May I please have every record restated word for word, with the images left out?

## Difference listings
┌────────
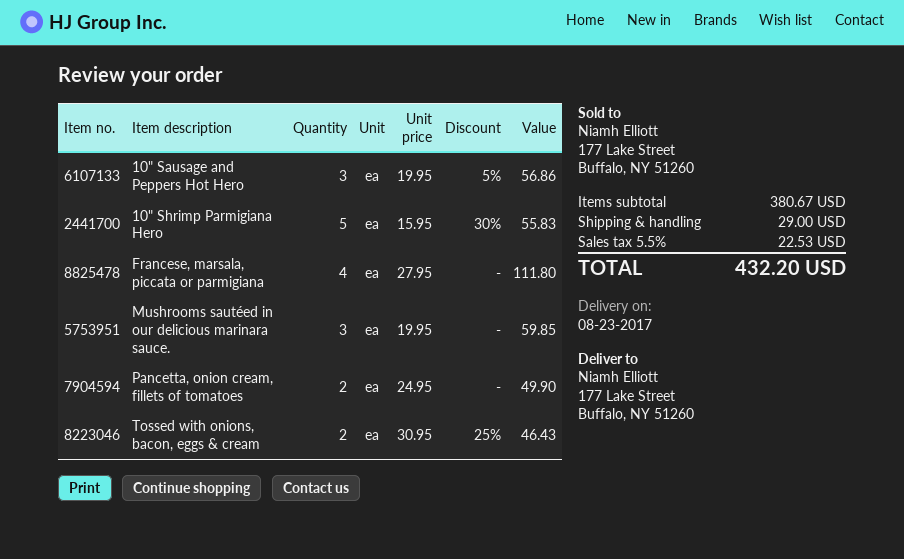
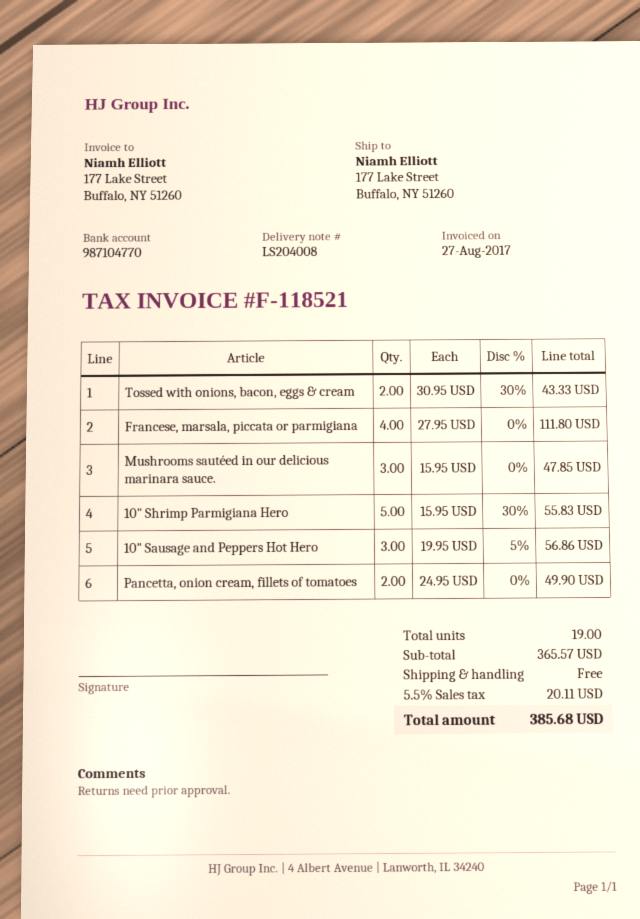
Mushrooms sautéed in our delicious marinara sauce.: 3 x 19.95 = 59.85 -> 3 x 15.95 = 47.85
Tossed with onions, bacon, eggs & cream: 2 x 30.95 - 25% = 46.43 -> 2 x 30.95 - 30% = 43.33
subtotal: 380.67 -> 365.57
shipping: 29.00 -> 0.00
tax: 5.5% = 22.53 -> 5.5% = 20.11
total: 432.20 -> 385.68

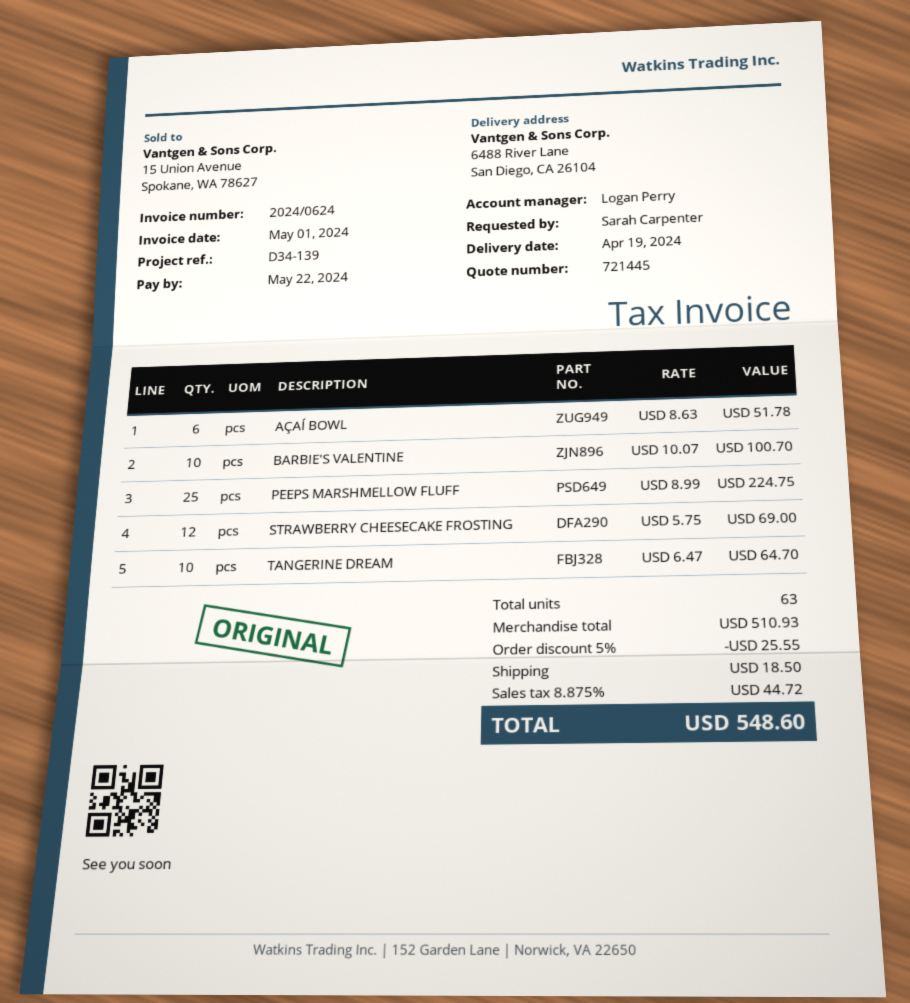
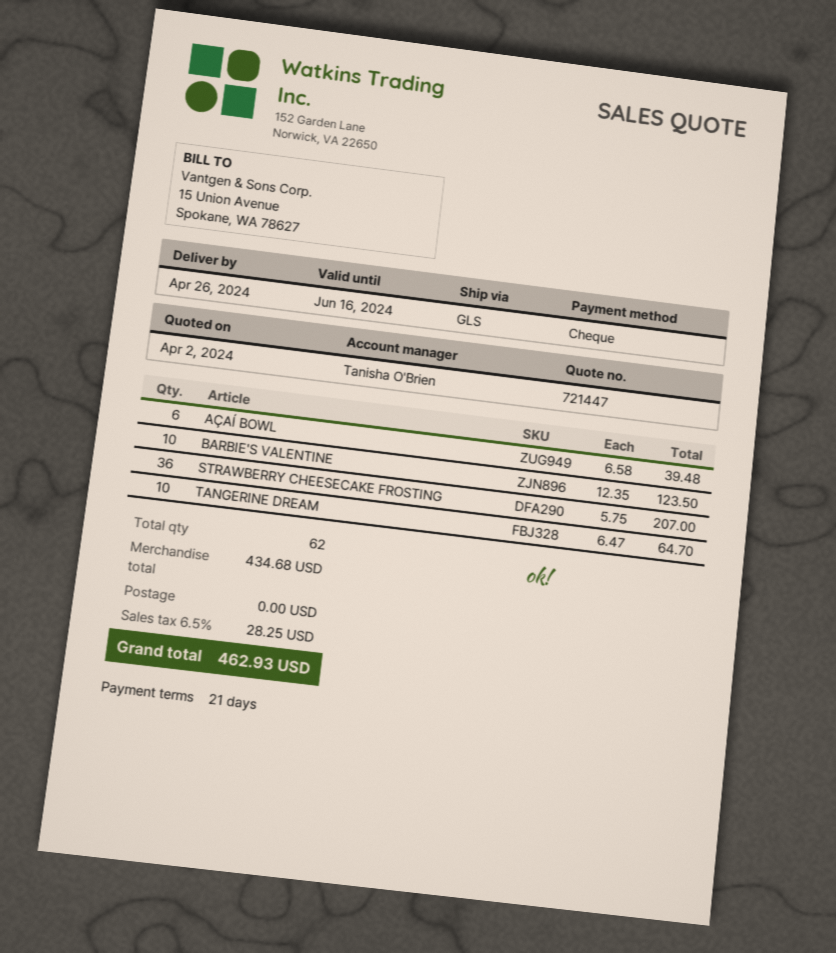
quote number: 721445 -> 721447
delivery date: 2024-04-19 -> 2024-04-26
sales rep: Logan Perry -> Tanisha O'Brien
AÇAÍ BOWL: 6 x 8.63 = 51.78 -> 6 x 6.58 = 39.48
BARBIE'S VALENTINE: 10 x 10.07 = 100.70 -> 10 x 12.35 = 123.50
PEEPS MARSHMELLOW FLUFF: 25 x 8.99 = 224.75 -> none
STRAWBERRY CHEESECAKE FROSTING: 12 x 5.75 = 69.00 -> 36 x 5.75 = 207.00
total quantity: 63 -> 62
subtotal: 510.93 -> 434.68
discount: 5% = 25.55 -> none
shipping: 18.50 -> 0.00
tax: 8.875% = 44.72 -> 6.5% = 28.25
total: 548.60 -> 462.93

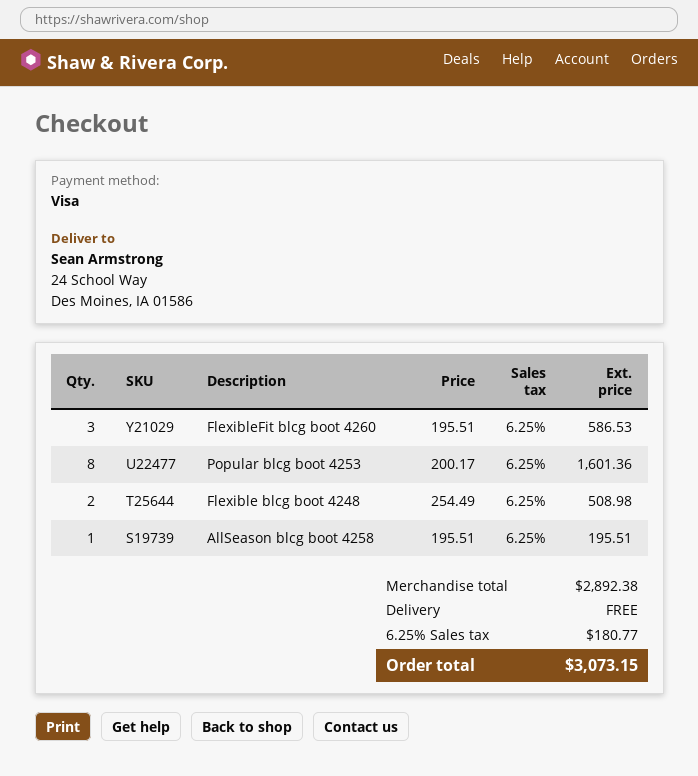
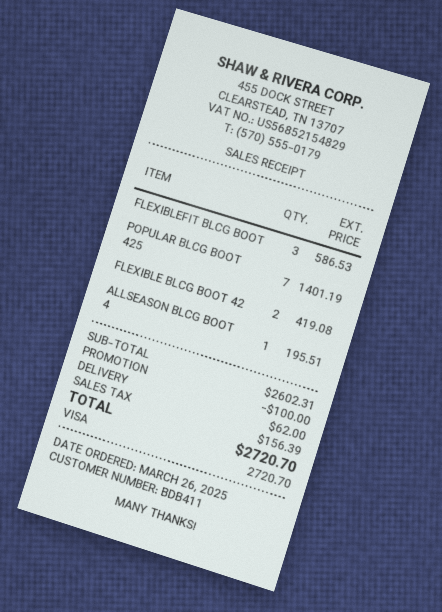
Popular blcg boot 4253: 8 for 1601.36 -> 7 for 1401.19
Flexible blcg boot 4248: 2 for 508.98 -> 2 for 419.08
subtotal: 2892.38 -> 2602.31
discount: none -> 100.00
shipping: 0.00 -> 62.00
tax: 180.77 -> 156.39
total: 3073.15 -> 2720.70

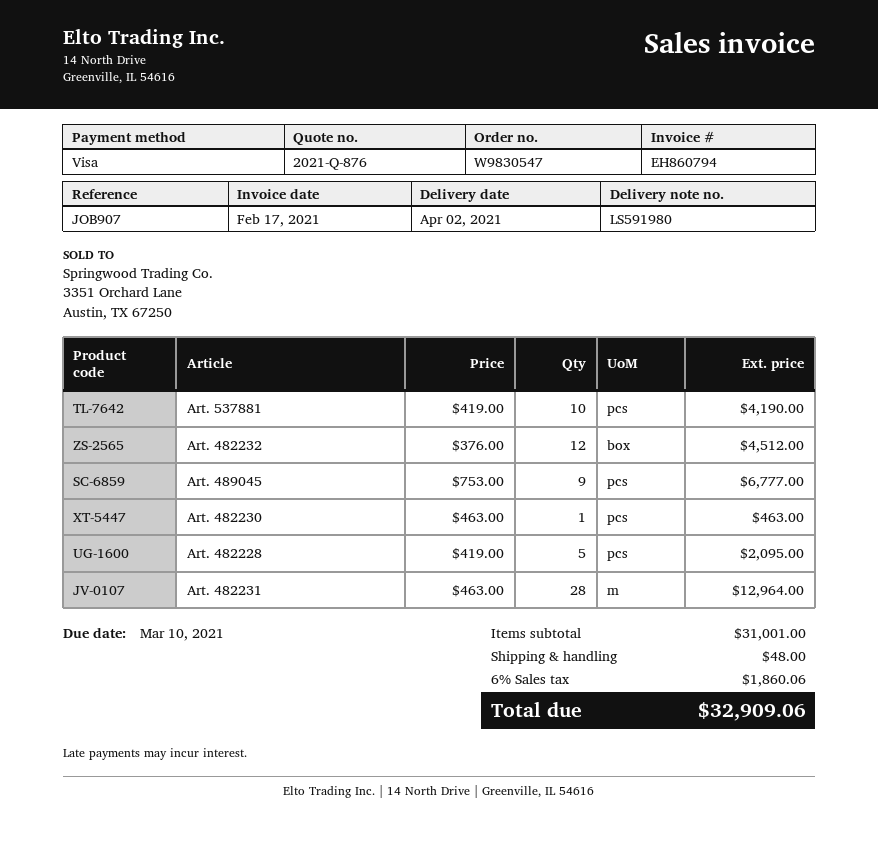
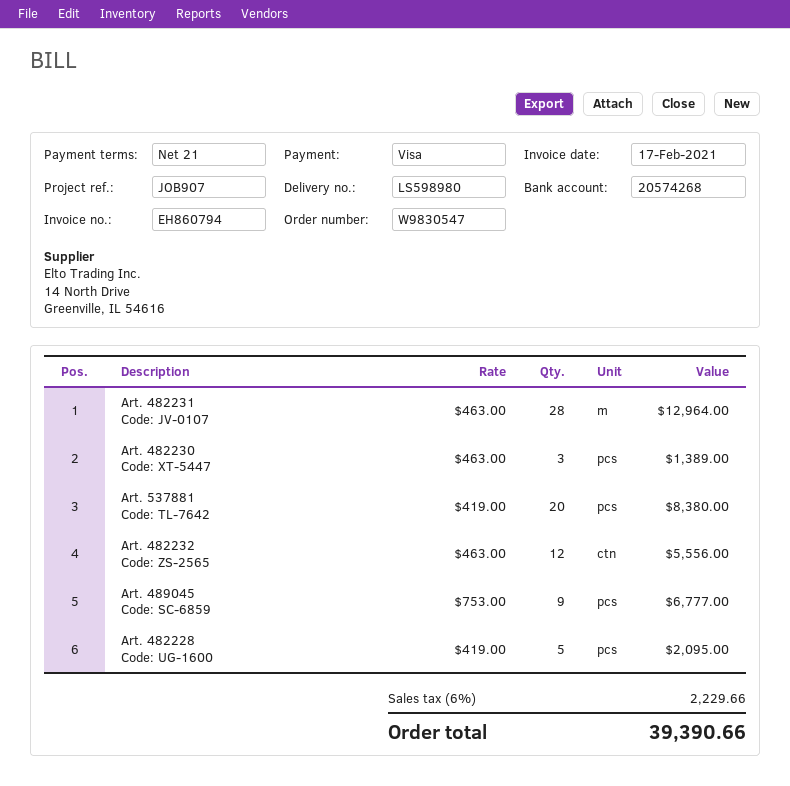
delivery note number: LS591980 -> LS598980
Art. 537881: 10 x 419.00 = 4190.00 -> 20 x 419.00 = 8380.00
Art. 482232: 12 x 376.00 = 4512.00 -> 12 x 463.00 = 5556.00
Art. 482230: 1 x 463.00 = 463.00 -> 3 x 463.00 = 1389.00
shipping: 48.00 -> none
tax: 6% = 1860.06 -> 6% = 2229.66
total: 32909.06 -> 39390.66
└────────
## Exercise output
Mushrooms sautéed in our delicious marinara sauce.: 3 x 19.95 = 59.85 -> 3 x 15.95 = 47.85
Tossed with onions, bacon, eggs & cream: 2 x 30.95 - 25% = 46.43 -> 2 x 30.95 - 30% = 43.33
subtotal: 380.67 -> 365.57
shipping: 29.00 -> 0.00
tax: 5.5% = 22.53 -> 5.5% = 20.11
total: 432.20 -> 385.68

quote number: 721445 -> 721447
delivery date: 2024-04-19 -> 2024-04-26
sales rep: Logan Perry -> Tanisha O'Brien
AÇAÍ BOWL: 6 x 8.63 = 51.78 -> 6 x 6.58 = 39.48
BARBIE'S VALENTINE: 10 x 10.07 = 100.70 -> 10 x 12.35 = 123.50
PEEPS MARSHMELLOW FLUFF: 25 x 8.99 = 224.75 -> none
STRAWBERRY CHEESECAKE FROSTING: 12 x 5.75 = 69.00 -> 36 x 5.75 = 207.00
total quantity: 63 -> 62
subtotal: 510.93 -> 434.68
discount: 5% = 25.55 -> none
shipping: 18.50 -> 0.00
tax: 8.875% = 44.72 -> 6.5% = 28.25
total: 548.60 -> 462.93

Popular blcg boot 4253: 8 for 1601.36 -> 7 for 1401.19
Flexible blcg boot 4248: 2 for 508.98 -> 2 for 419.08
subtotal: 2892.38 -> 2602.31
discount: none -> 100.00
shipping: 0.00 -> 62.00
tax: 180.77 -> 156.39
total: 3073.15 -> 2720.70

delivery note number: LS591980 -> LS598980
Art. 537881: 10 x 419.00 = 4190.00 -> 20 x 419.00 = 8380.00
Art. 482232: 12 x 376.00 = 4512.00 -> 12 x 463.00 = 5556.00
Art. 482230: 1 x 463.00 = 463.00 -> 3 x 463.00 = 1389.00
shipping: 48.00 -> none
tax: 6% = 1860.06 -> 6% = 2229.66
total: 32909.06 -> 39390.66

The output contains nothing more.